= Beginning of Section =

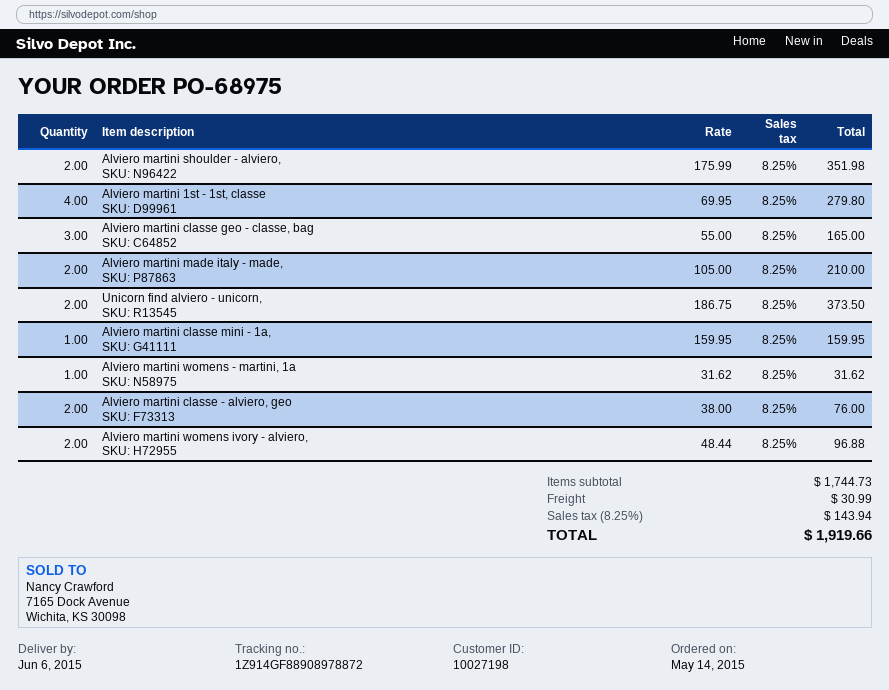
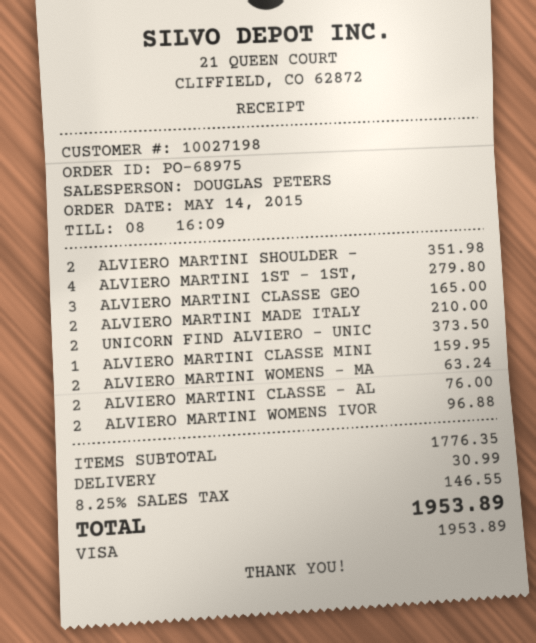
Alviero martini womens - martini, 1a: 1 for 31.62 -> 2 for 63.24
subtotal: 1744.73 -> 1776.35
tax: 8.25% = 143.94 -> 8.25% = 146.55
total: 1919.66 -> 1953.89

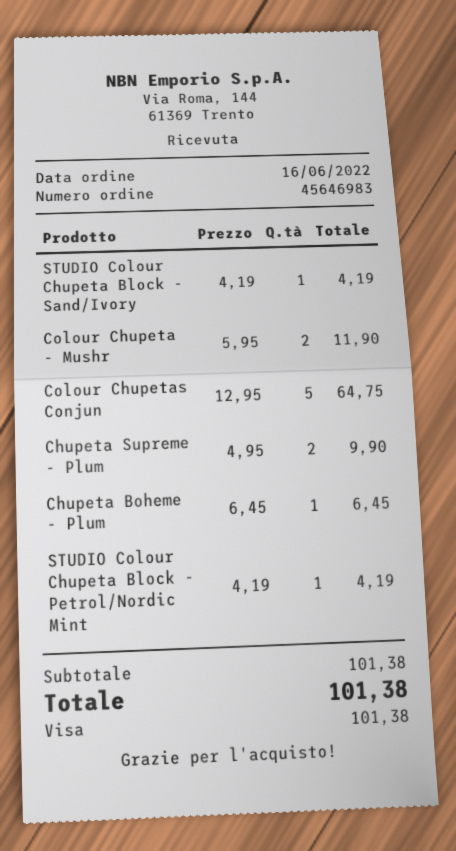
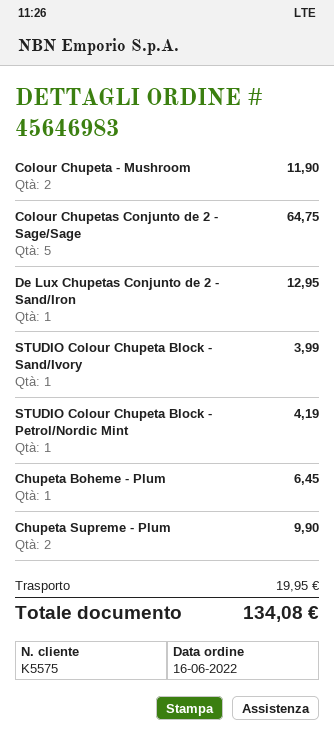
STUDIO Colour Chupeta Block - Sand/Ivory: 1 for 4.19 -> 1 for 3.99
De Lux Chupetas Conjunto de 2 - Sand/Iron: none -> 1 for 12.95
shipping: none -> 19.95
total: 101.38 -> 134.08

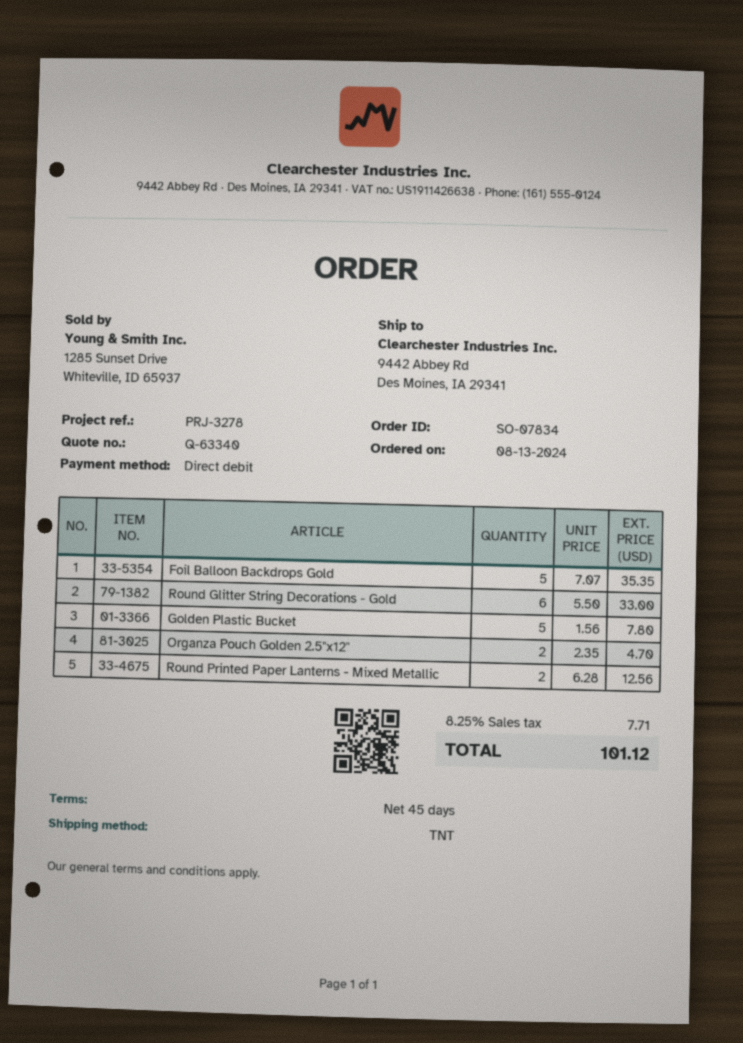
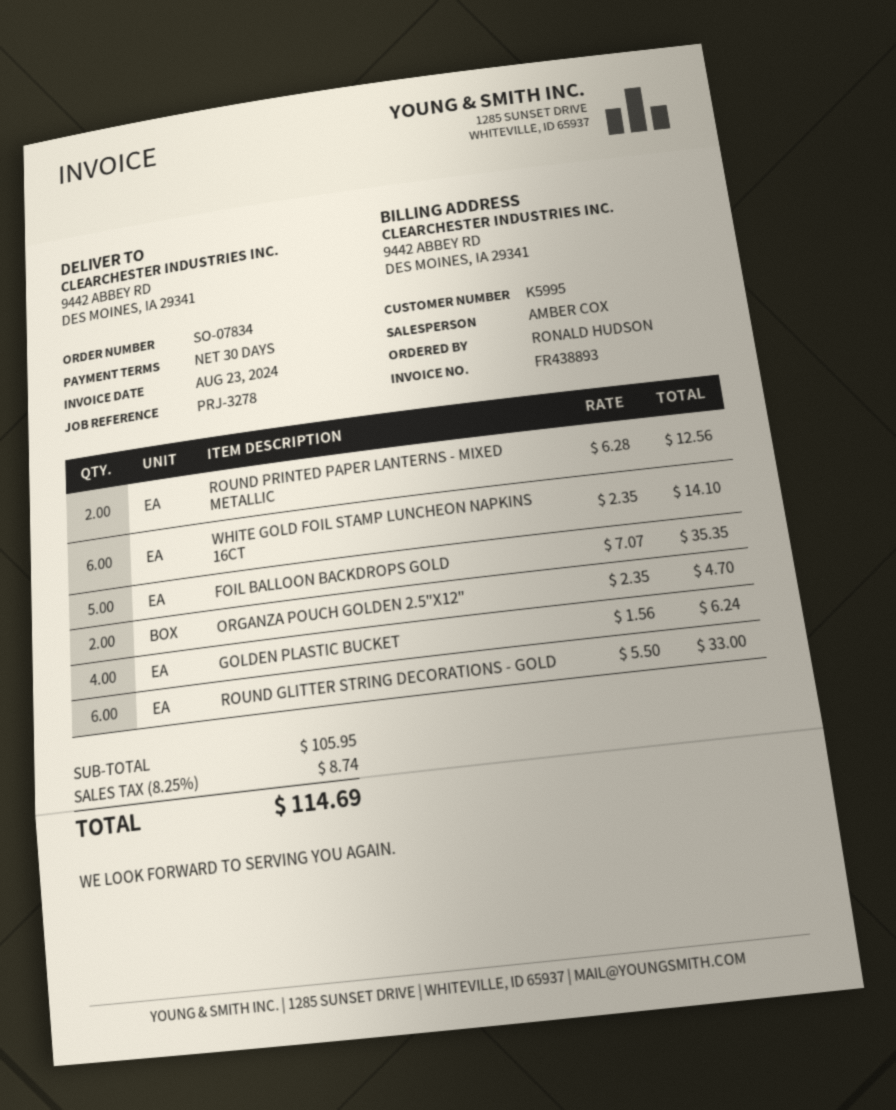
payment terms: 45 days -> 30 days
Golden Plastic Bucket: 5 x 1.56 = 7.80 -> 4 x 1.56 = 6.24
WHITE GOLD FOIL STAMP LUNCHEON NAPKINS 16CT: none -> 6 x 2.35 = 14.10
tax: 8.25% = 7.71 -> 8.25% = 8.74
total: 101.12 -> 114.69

= End of Section =

## ABOUT THIS EXERCISE
Each line of the listing is to be retyped exactly, and its pictures are to be dropped.

## SOLUTION TO THE EXERCISE
Alviero martini womens - martini, 1a: 1 for 31.62 -> 2 for 63.24
subtotal: 1744.73 -> 1776.35
tax: 8.25% = 143.94 -> 8.25% = 146.55
total: 1919.66 -> 1953.89

STUDIO Colour Chupeta Block - Sand/Ivory: 1 for 4.19 -> 1 for 3.99
De Lux Chupetas Conjunto de 2 - Sand/Iron: none -> 1 for 12.95
shipping: none -> 19.95
total: 101.38 -> 134.08

payment terms: 45 days -> 30 days
Golden Plastic Bucket: 5 x 1.56 = 7.80 -> 4 x 1.56 = 6.24
WHITE GOLD FOIL STAMP LUNCHEON NAPKINS 16CT: none -> 6 x 2.35 = 14.10
tax: 8.25% = 7.71 -> 8.25% = 8.74
total: 101.12 -> 114.69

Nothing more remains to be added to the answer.